Embora a Venezuela e os Estados Unidos não tenham oficialmente relações diplomáticas, houve algum progresso. No ano passado, a Venezuela libertou reféns americanos e, semanas depois, os Estados Unidos concederam à Chevron uma licença para uma expansão limitada das operações energéticas na Venezuela, sinalizando o possível início da reentrada do país no mercado petrolífero internacional.
O recente alívio das sanções não deverá ter um impacto imediato no abastecimento global de petróleo, embora seja um desenvolvimento positivo para Maduro num ano eleitoral.
Mas o acordo de deportação é um passo ainda maior, porque envolve a administração Biden e o governo Maduro trabalhando juntos e com frequência.
As autoridades de ambos os países têm de coordenar os horários de partida e chegada. As autoridades venezuelanas devem fornecer documentação de viagem aos cidadãos que serão deportados. E as autoridades americanas estarão nos voos para entregar os migrantes às autoridades venezuelanas quando desembarcarem.
“O que é interessante nisso é que estamos negociando com um governo com o qual não temos relações diplomáticas”, disse Thomas A. Shannon Jr., um ex-diplomata de carreira que era o terceiro funcionário mais graduado do Departamento de Estado. “Será muito difícil manter a ficção de que você não tem um relacionamento.”
Especialistas dizem que a interação regular entre os dois governos em voos de deportação ajuda a legitimar Maduro como o presidente reconhecido da Venezuela. Foi reeleito para a presidência em 2018, numa eleição que é amplamente considerada fraudulenta.

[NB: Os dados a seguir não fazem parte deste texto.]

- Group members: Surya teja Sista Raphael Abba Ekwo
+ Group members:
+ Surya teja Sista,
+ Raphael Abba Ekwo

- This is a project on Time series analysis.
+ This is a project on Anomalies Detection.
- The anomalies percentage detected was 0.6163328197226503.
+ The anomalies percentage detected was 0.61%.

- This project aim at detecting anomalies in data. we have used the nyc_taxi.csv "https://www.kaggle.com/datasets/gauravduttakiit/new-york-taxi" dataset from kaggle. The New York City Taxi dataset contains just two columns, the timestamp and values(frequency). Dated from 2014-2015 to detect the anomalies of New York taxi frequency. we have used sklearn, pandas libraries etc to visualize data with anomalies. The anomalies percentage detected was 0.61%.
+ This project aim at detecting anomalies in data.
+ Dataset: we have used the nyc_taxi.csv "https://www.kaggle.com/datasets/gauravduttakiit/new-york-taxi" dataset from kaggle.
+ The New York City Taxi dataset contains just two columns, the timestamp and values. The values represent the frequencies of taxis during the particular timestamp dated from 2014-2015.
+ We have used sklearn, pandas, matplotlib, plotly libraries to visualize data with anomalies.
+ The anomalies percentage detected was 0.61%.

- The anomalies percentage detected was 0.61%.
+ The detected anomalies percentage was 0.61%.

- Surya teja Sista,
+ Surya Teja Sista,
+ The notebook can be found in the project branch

O atual acordo entre os Estados Unidos e a Venezuela prevê alguns voos de deportação por semana. Mas se a administração Biden vê a necessidade de acrescentar mais medidas para impedir as travessias ilegais, Maduro tem agora algum poder de negociação, disse Christopher Sabatini, investigador sénior para a América Latina na Chatham House, um grupo de investigação em Londres.
Os venezuelanos estão mergulhados numa grave crise económica há uma década, que deixou as prateleiras das lojas vazias e dizimou o sistema de saúde e o sistema escolar público do país. Cerca de um quarto da população do país abandonou a Venezuela nos últimos anos.
As condições de vida tornaram-se tão difíceis lá que a administração Biden ofereceu proteções humanitárias temporárias aos venezuelanos em 2021, e novamente, há algumas semanas, a quase 500.000 venezuelanos que estavam nos Estados Unidos até 31 de julho.
As proteções temporárias eram necessárias, disse a administração Biden, porque “condições extraordinárias e temporárias continuam a impedir que os cidadãos venezuelanos regressem em segurança”.
Apenas duas semanas depois, a administração anunciou a retoma dos voos de deportação, embora não tenha havido nenhuma mudança significativa na situação humanitária no terreno.
Funcionários do governo disseram que os Estados Unidos já deportam pessoas para outras nações problemáticas.
Isayen Herrera contribuiu com reportagens de Caracas, Venezuela, e Clifford Krauss, do México.